Background
I have a Python application dependent upon another package which is provided as a git submodule, yielding a directory structure similar to the following:
foo/
bar/
bar/
__init__.py
eggs.py
test/
setup.py
foo/
__init__.py
ham.py
main.py
Accessing the foo
package is simple enough, as main.py
is executed from the toplevel foo/
directory; but the bar
package is nested within another bar
directory and is not directly importable.
This is solvable readily enough, by modifying sys.path
at the beginning of main.py
:
import sys
# Or sys.path.append()
sys.path.insert(0, './bar')
from bar.eggs import Eggs
from foo.ham import Ham
(Note: this code example assumes that main.py
will always be invoked from foo/
; in cases where this may not be the case, '.bar'
could be replaced with os.path.join(os.path.dirname(__file__), 'bar')
though this is clearly more unwieldy.)
The Problem
Unfortunately, pylint doesn't like this solution. While the code works, the linter considers the sys.path
modifications to be a block of code ending the "top of the module" and gives an undesirable wrong-import-position
warning:
C: 6, 0: Import "from bar.eggs import Eggs" should be placed at the top of the module (wrong-import-position)
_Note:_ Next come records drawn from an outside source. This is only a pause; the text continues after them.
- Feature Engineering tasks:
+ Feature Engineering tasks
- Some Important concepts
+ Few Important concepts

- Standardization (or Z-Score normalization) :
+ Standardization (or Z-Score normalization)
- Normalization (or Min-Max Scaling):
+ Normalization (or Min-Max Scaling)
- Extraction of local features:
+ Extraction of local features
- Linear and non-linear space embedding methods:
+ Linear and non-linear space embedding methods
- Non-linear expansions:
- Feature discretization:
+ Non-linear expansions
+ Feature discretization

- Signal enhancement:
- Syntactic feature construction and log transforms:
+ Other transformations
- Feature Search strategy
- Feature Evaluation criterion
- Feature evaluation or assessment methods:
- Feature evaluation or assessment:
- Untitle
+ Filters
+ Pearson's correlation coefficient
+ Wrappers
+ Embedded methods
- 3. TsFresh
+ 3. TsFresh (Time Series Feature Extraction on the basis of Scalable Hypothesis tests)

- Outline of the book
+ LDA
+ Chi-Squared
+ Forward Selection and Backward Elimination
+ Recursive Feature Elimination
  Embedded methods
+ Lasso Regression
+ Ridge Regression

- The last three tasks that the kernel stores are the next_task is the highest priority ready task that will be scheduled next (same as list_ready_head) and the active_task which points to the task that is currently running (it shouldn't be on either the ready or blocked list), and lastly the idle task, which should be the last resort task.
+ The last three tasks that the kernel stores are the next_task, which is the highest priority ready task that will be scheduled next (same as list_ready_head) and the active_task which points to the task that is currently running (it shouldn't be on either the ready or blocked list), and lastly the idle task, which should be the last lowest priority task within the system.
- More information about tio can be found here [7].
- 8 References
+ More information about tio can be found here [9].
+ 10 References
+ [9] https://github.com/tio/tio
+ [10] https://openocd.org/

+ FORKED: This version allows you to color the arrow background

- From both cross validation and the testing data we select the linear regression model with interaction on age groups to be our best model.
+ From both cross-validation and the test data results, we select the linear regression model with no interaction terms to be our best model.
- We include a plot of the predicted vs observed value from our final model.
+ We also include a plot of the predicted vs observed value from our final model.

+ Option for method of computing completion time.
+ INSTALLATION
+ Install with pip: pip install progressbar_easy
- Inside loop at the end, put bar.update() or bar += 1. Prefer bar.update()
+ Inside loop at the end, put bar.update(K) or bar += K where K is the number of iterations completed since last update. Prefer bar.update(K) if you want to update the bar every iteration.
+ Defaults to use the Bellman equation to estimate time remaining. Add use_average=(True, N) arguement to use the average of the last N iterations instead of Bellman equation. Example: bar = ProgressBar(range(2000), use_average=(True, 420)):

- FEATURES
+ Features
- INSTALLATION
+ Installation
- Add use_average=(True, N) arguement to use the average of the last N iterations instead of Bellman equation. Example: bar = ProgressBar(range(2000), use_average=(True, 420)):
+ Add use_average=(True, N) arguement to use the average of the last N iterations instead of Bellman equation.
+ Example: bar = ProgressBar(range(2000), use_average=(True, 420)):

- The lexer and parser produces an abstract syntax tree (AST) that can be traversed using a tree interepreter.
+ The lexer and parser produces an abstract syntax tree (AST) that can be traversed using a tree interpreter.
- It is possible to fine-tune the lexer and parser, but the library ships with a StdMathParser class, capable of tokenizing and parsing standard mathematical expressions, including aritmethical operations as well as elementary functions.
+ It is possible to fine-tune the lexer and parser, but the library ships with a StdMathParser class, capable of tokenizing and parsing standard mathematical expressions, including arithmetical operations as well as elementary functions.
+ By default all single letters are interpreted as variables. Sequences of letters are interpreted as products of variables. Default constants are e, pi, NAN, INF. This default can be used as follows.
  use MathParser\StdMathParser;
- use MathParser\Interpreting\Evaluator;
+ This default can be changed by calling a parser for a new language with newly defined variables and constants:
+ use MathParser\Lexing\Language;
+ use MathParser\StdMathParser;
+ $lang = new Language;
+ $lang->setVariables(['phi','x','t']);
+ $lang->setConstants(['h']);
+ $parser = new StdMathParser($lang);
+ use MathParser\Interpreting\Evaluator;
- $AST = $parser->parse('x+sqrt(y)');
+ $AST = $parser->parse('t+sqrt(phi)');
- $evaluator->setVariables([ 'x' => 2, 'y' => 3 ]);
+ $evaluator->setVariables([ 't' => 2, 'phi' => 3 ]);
C: 7, 0: Import "from foo.ham import Ham" should be placed at the top of the module (wrong-import-position)
Similar questions
Adding a path to sys.path in python and pylint
This questioner has an issue with pylint failing to correctly parse the imports altogether. The lone answer to the this question suggests adding to pylint's internal path; this does nothing to avoid complaints about an interleaved sys.path
modification.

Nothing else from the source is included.